By prioritising the requirements using the MoSCoW method, it is understood that some things will not make it into the final release. It is up to the Business Visionary to identify which requirements are flexible in this manner. Although there is a ratio that is advised, else everything becomes a Must Have.


You should watch the video "Agile Fixed Price Projects" that discusses this exact topic

  • "Using Scrum in fixed price, fixed date situations presents an opportunity, but only if your audience knows how to listen and is willing to listen" - Agile Project Management with Scrum. Ken Schwaber. There is a piece where he details how to approach such a situation, concluding with the above statement.
    – Laura
    Commented Dec 5, 2011 at 17:08
  • The video is not available anymore. Commented Aug 23, 2014 at 4:47
  • No video available
    – Andy L
    Commented Aug 8, 2017 at 14:56

I'm a Scrum newbie and looking to implement Scrum in my company. Obtaining buy-in is not a problem, it is my company and the developers are more than happy to work like this.

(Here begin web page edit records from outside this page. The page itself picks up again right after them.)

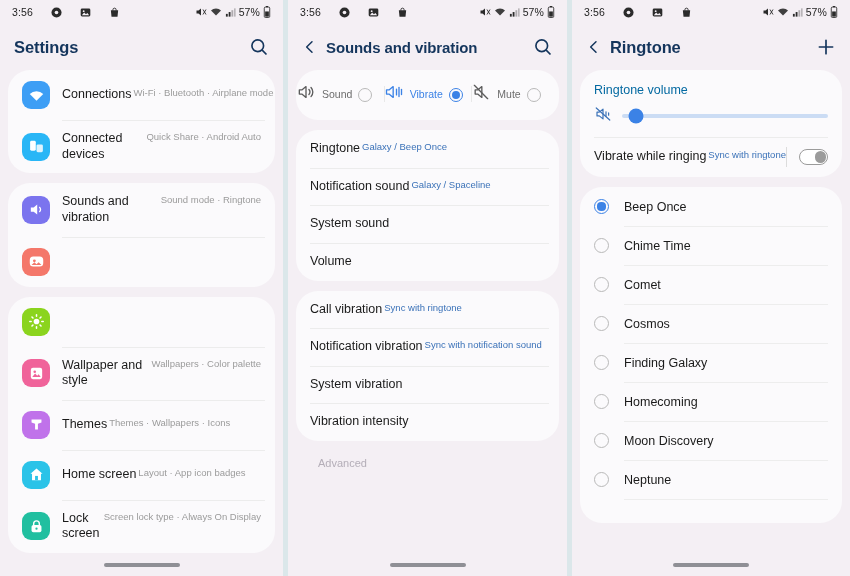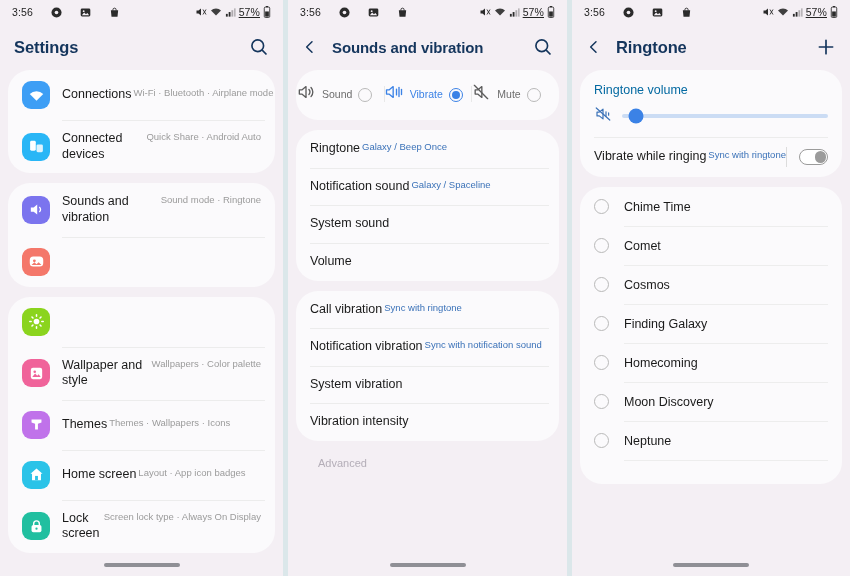--- a/index.html
+++ b/index.html
@@ -27,7 +27,7 @@
   .sb-time{font-size:10.5px;color:#242424;font-weight:400;}
   .sb-right{margin-left:auto;display:flex;align-items:center;gap:3px;}
   .sb-ico{display:inline-flex;align-items:center;}
-  .sb-batt-txt{font-size:10.5px;color:#242424;text-decoration:underline;}
+  .sb-batt-txt{font-size:10.5px;color:#242424;}
 
   
   .appbar{

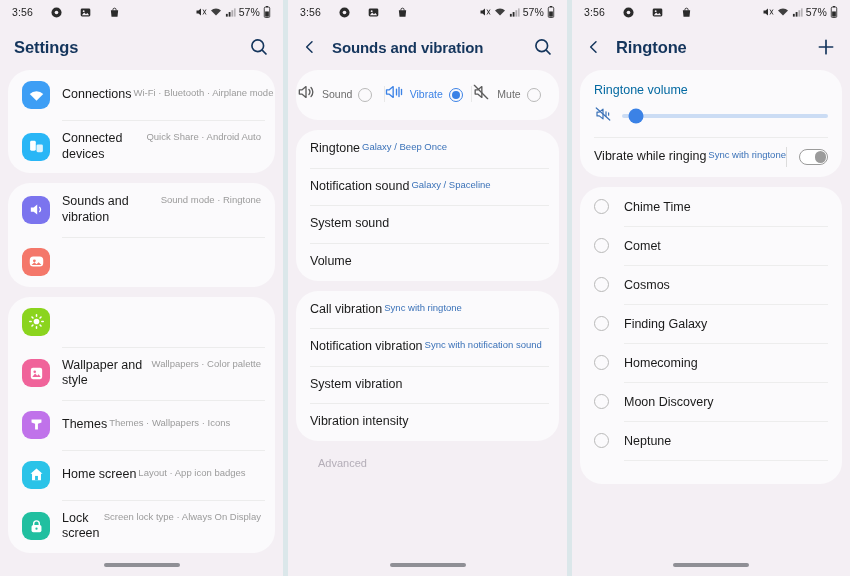--- a/index.html
+++ b/index.html
@@ -32,7 +32,7 @@
   
   .appbar{
     height:46px;flex:0 0 46px;display:flex;align-items:center;
-    padding:0 14px;gap:14px;
+    padding:0 14px;gap:8px;
   }
   .appbar .back{
     width:16px;height:16px;flex:0 0 16px;cursor:pointer;

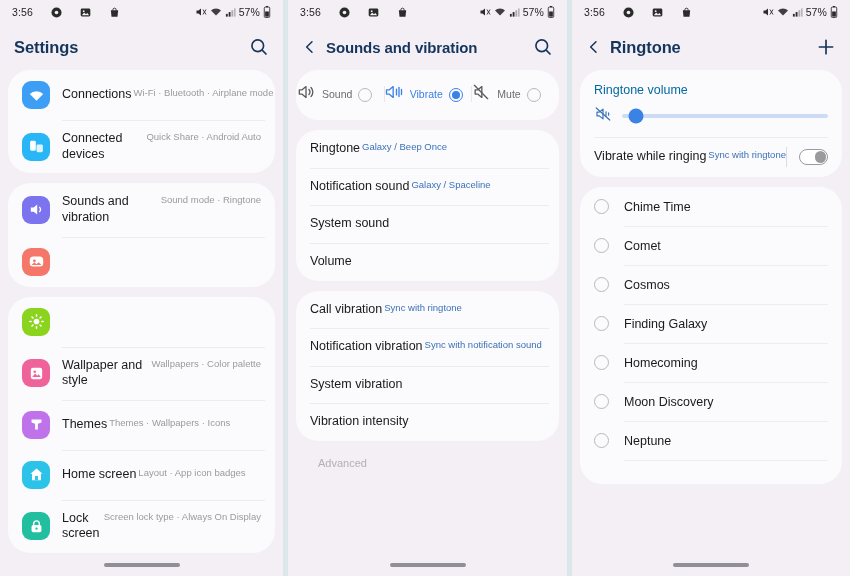--- a/index.html
+++ b/index.html
@@ -628,6 +628,10 @@
 
       <div class="card">
         <div class="rrow">
+          <span class="rb on"></span>
+          <span class="rl">Beep Once</span>
+        </div>
+        <div class="rrow">
           <span class="rb"></span>
           <span class="rl">Chime Time</span>
         </div>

The problem is that 75% of our revenue is derived from fixed length/fixed price projects.

Ken Schwaber in his book, Agile Project Management with Scrum, covers the topic of bidding on fixed length/fixed price projects in an appendix at the end of the book.And u explained beautifully.Hats off

Here is a Plug to my website http://www.scrumstudy.com

  • 2
    Could you summarize Mr. Schwaber's key points & value? And please clarify how your website answers the question?
    – MCW
    Commented Jan 27, 2014 at 11:06
  • Hi peeter, welcome to PM.SE! Is important to make sure your answer actually answers the original question, otherwise it only look like a proper promotion of your website (which is not advised unless really in scope for the original question). Not revising the answer will make it get eventually deleted.